John Wycliffe – The Pioneering Bible Translator
John Wycliffe was born in England’s Yorkshire in c. 1330. This English philosopher, theologian, and church reformer inspired the Bible’s first complete English translation from the Latin Vulgate. Wycliffe was a leading reformer of his time. He spoke out against the church’s practices, beliefs, and abuses almost 200 years prior to Martin Luther. In 1378, John Wycliffe started an organized attack on the church, and his controversial views were spread by the Lollards, a group of people who combined heretical beliefs with religious pretenses. Though Wycliffe was an esteemed religious scholar, he got entangled in politics, which made it hard to separate his genuine reforms from his fight with the church and state. On December 31, 1384, John Wycliffe left Leicestershire’s Lutterworth and went to his heavenly abode.
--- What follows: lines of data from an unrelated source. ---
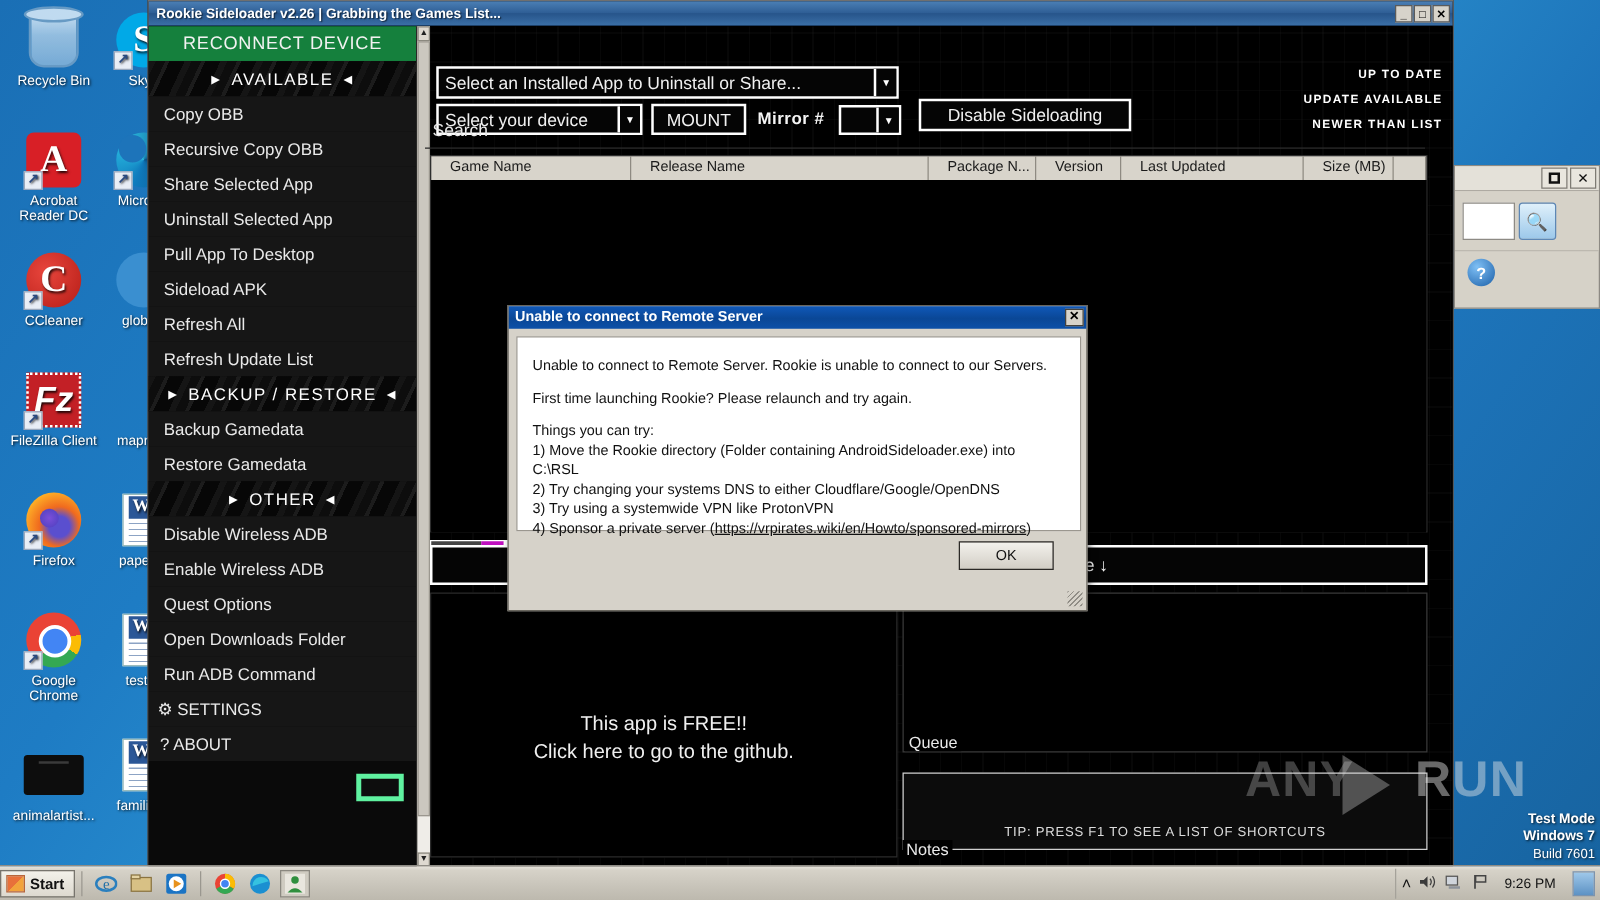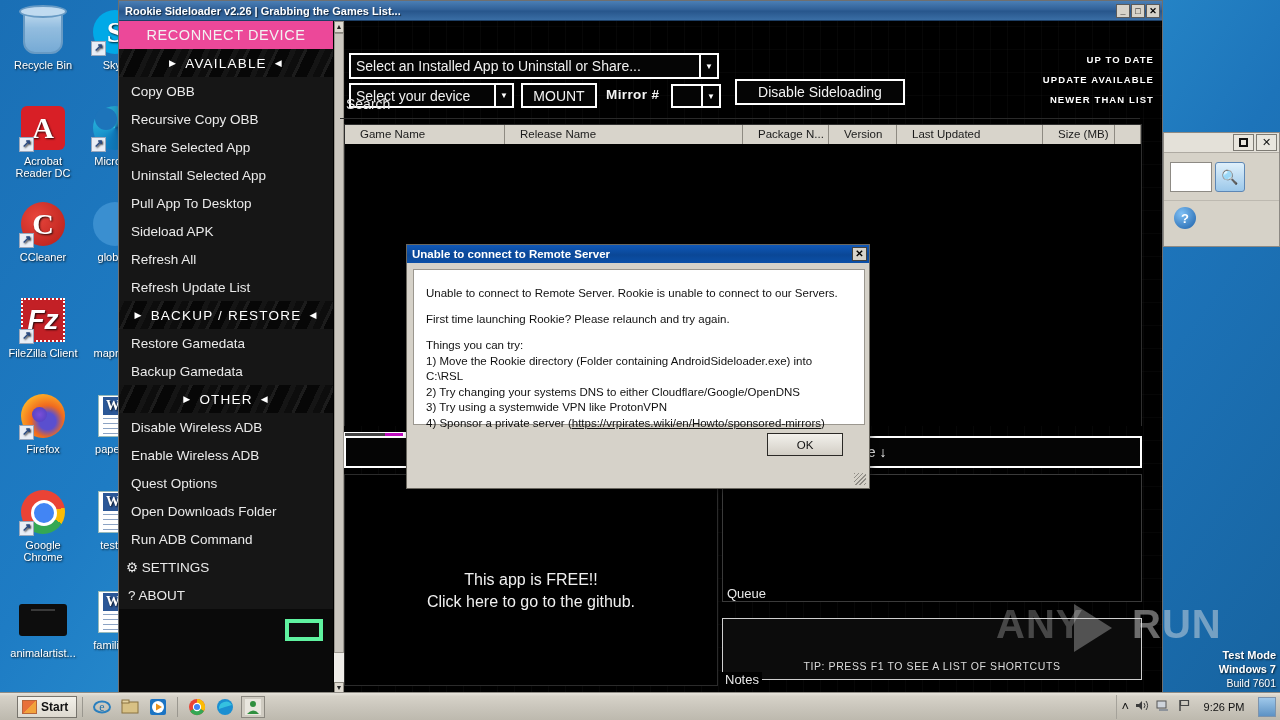"RECONNECT DEVICE" .sb-head { background: #ec4899 -> #15803d }
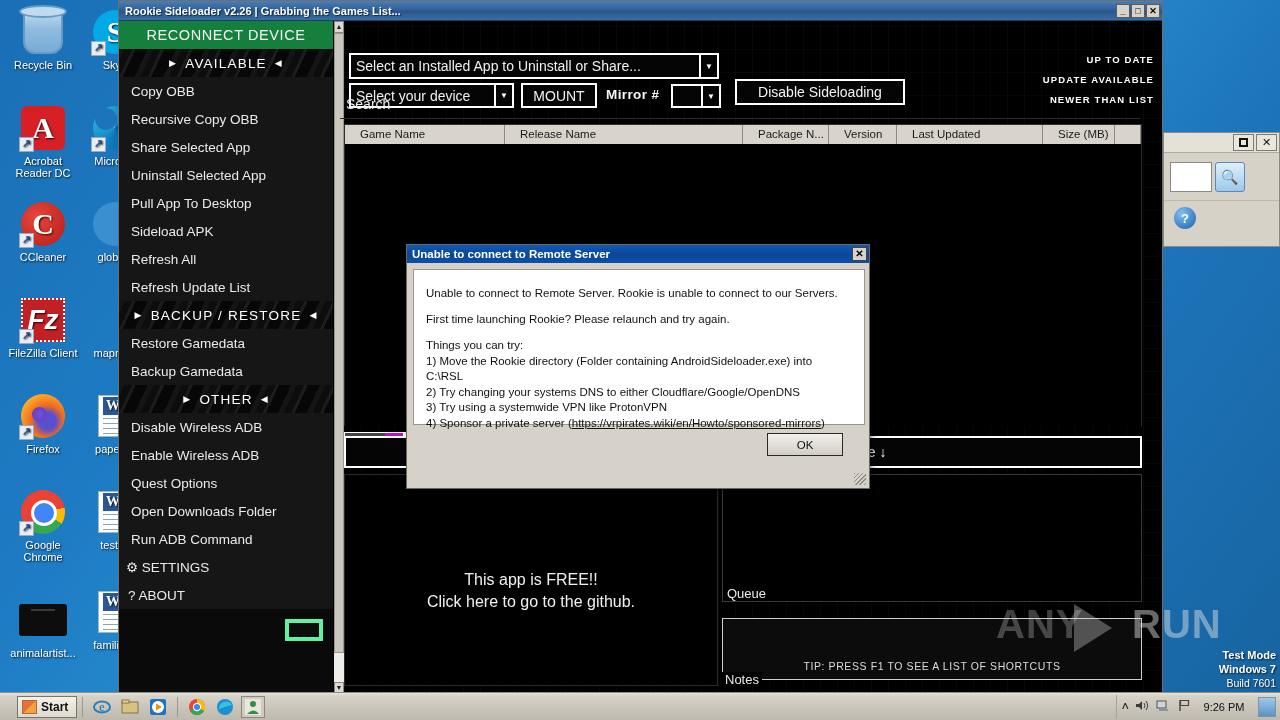"Restore Gamedata" div.sb-item { order: before "Backup Gamedata" -> after "Backup Gamedata" }
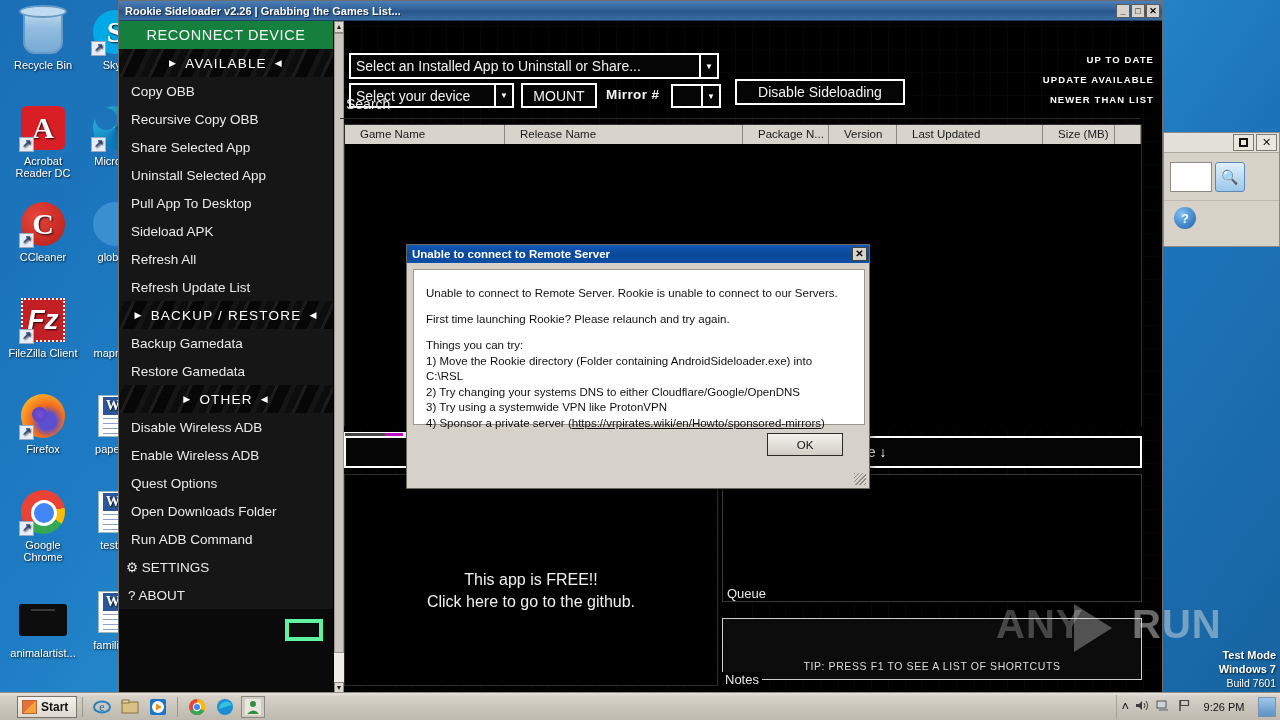"Start" #taskbar .start { margin-left: 17px -> 0 }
John Wycliffe’s Early Life and Career
Though it’s not known when Wycliffe attended the University of Oxford for the first time, he remained closely linked to the institute until he died. Though there’s some doubt, his name is associated with three colleges of Oxford - Merton, Queen’s, and Balliol. At Balliol, he became a regent master in arts in 1360. In 1361, he resigned to become Fillingham’s vicar. This was a church post. He might have become the warden of Canterbury Hall soon afterward, which was a house for pastoral and monastic clergy, though there’s some doubt about it. He drew a prebend (a type of stipend) from the church of Westbury-on-Trym while he stayed elsewhere. Though he condemned this practice in others, he went ahead with it. The bishop of Lincoln granted him a leave of absence from Fillingham in 1363 and 1368 so that he could study at Oxford. However, he switched over from Fillingham to Ludgershall in 1368, the latter being a parish closer to the university. He obtained his bachelor of divinity (an academic degree) from Oxford in 1369 and a doctor of divinity degree in 1372.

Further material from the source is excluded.